(Web interface edit records)
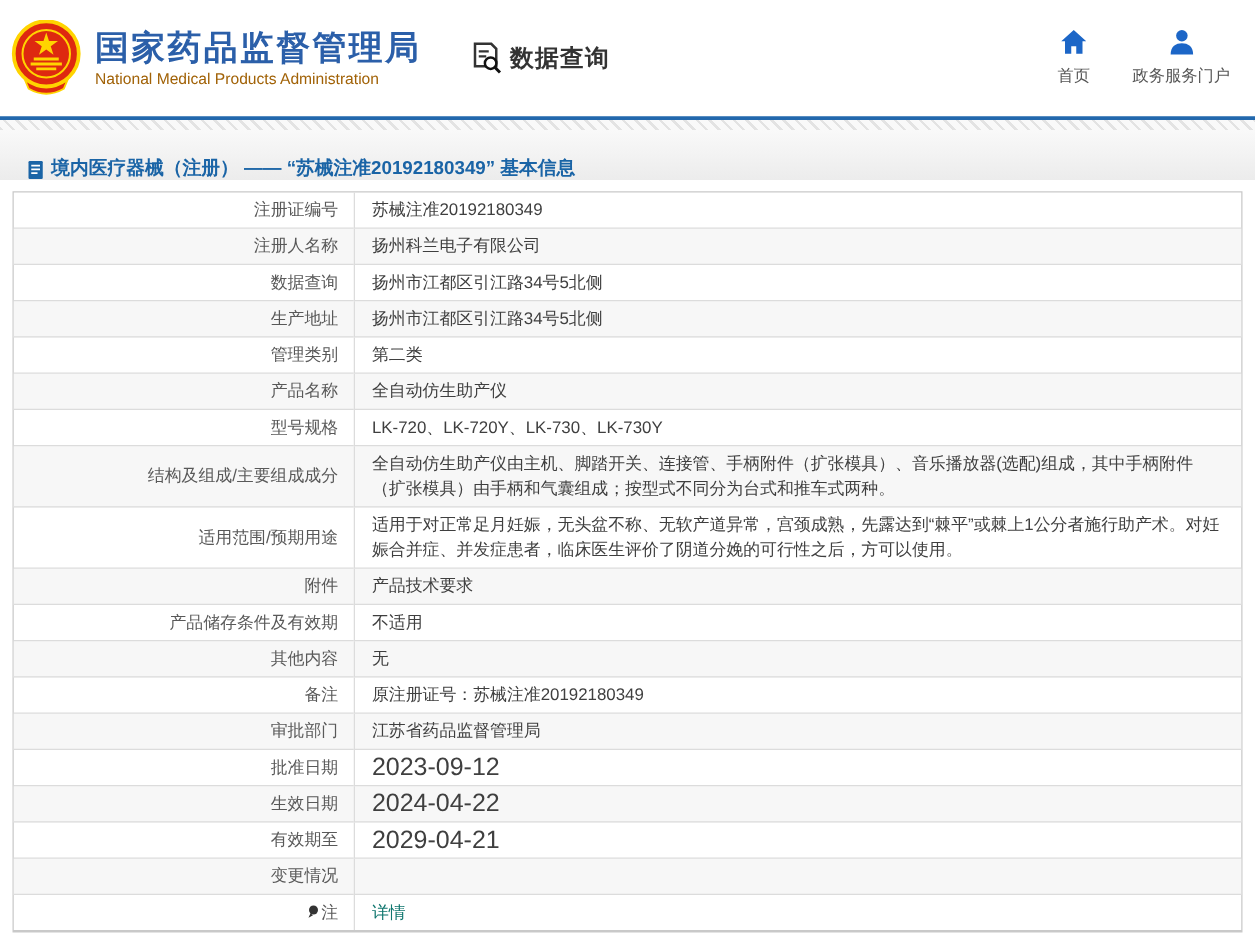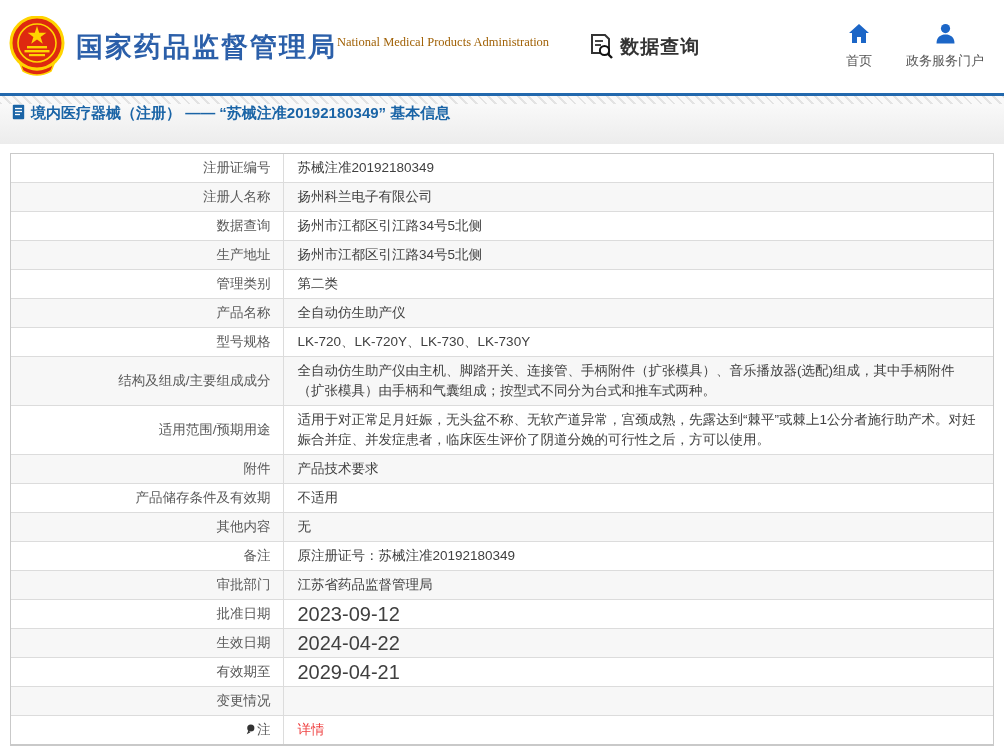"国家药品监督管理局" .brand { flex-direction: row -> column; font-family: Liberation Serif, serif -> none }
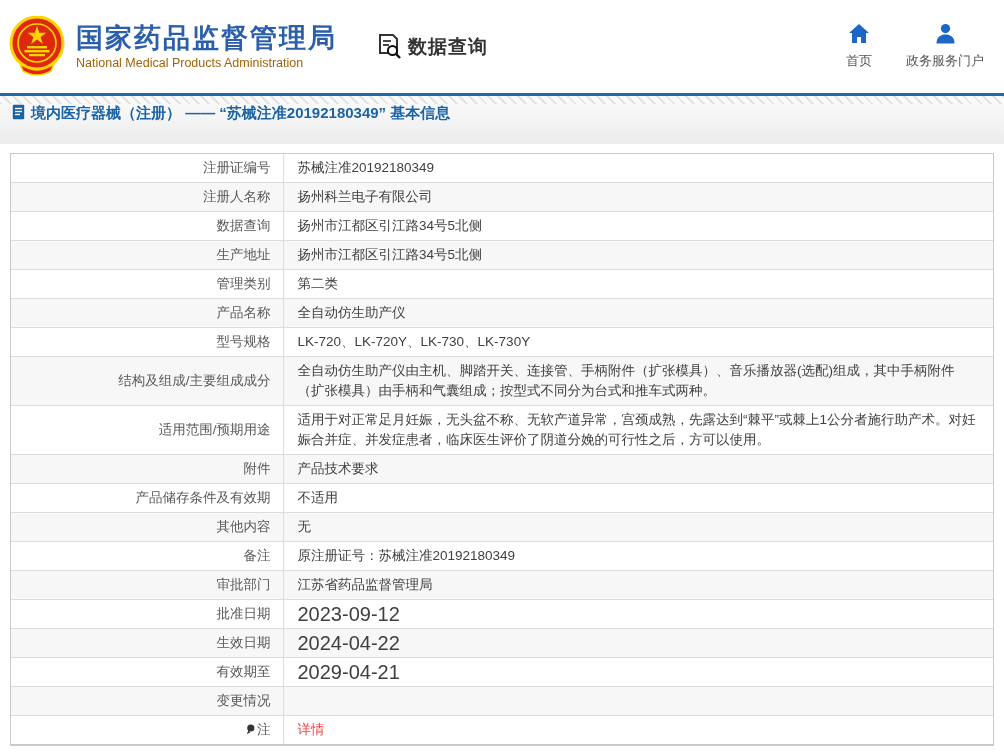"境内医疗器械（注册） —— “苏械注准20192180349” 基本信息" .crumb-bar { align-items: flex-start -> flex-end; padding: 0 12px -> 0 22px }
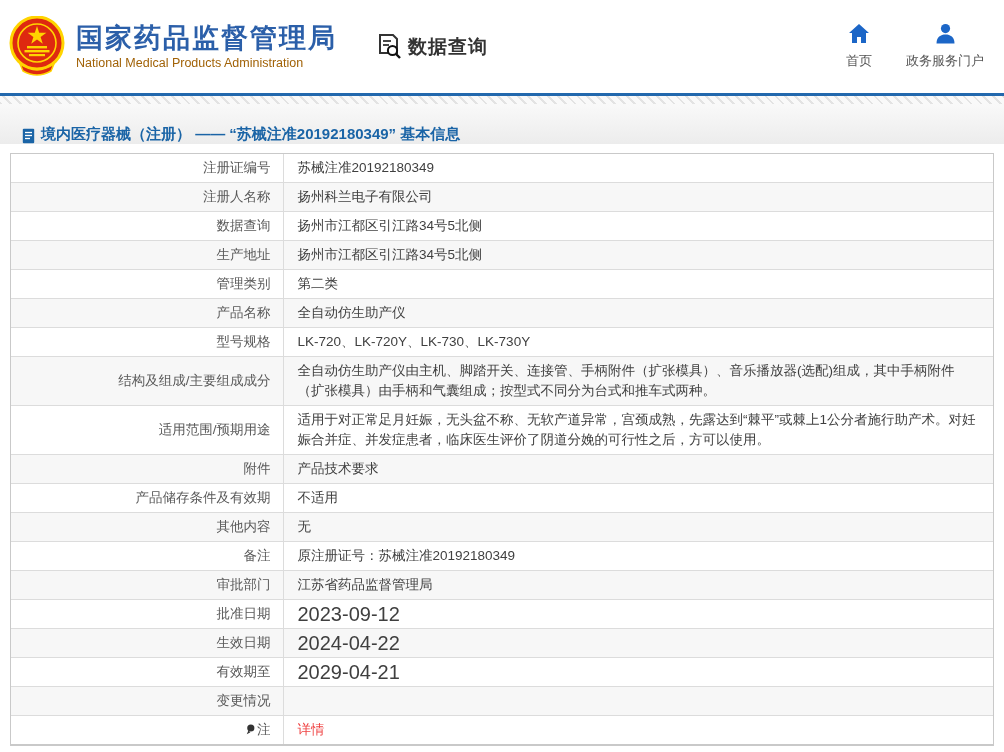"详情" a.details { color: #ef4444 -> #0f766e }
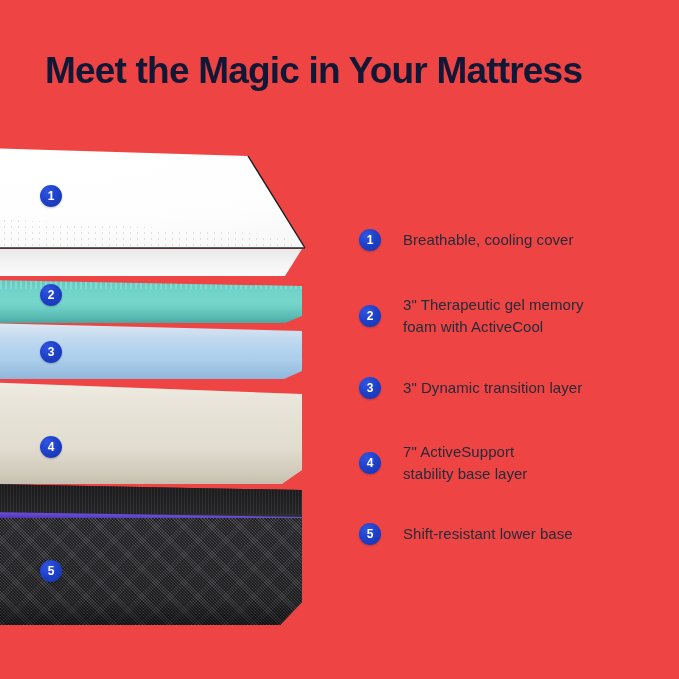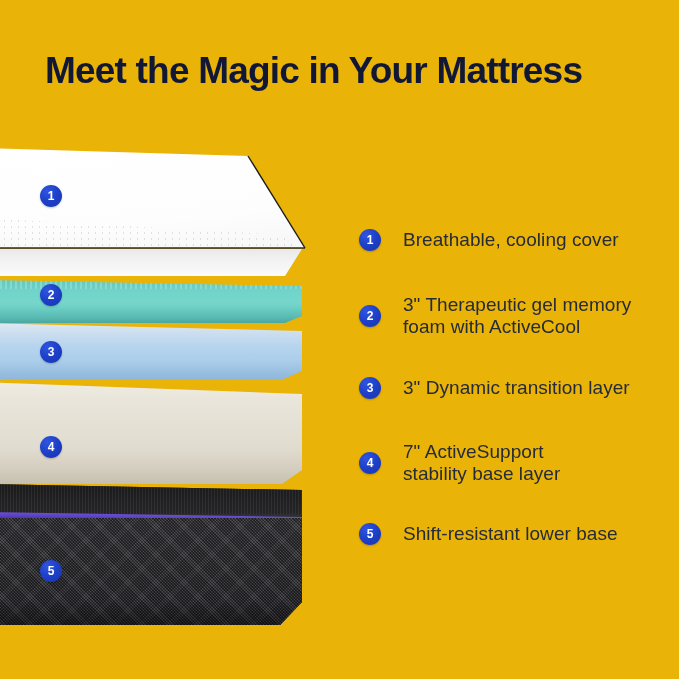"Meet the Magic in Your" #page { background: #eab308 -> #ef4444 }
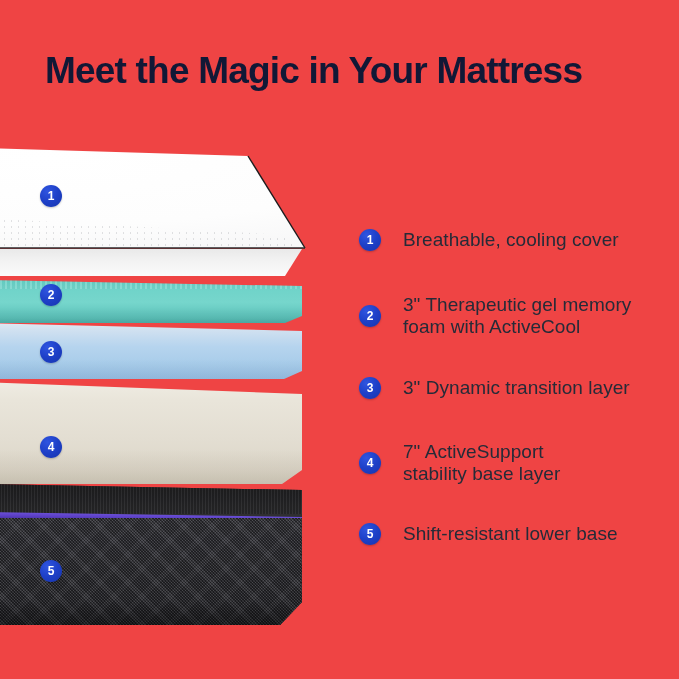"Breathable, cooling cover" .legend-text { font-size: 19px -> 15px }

Brief:
The reply should hold every entry above, given again exactly, but not a single picture.

Reply:
"国家药品监督管理局" .brand { flex-direction: row -> column; font-family: Liberation Serif, serif -> none }
"境内医疗器械（注册） —— “苏械注准20192180349” 基本信息" .crumb-bar { align-items: flex-start -> flex-end; padding: 0 12px -> 0 22px }
"详情" a.details { color: #ef4444 -> #0f766e }
"Meet the Magic in Your" #page { background: #eab308 -> #ef4444 }
"Breathable, cooling cover" .legend-text { font-size: 19px -> 15px }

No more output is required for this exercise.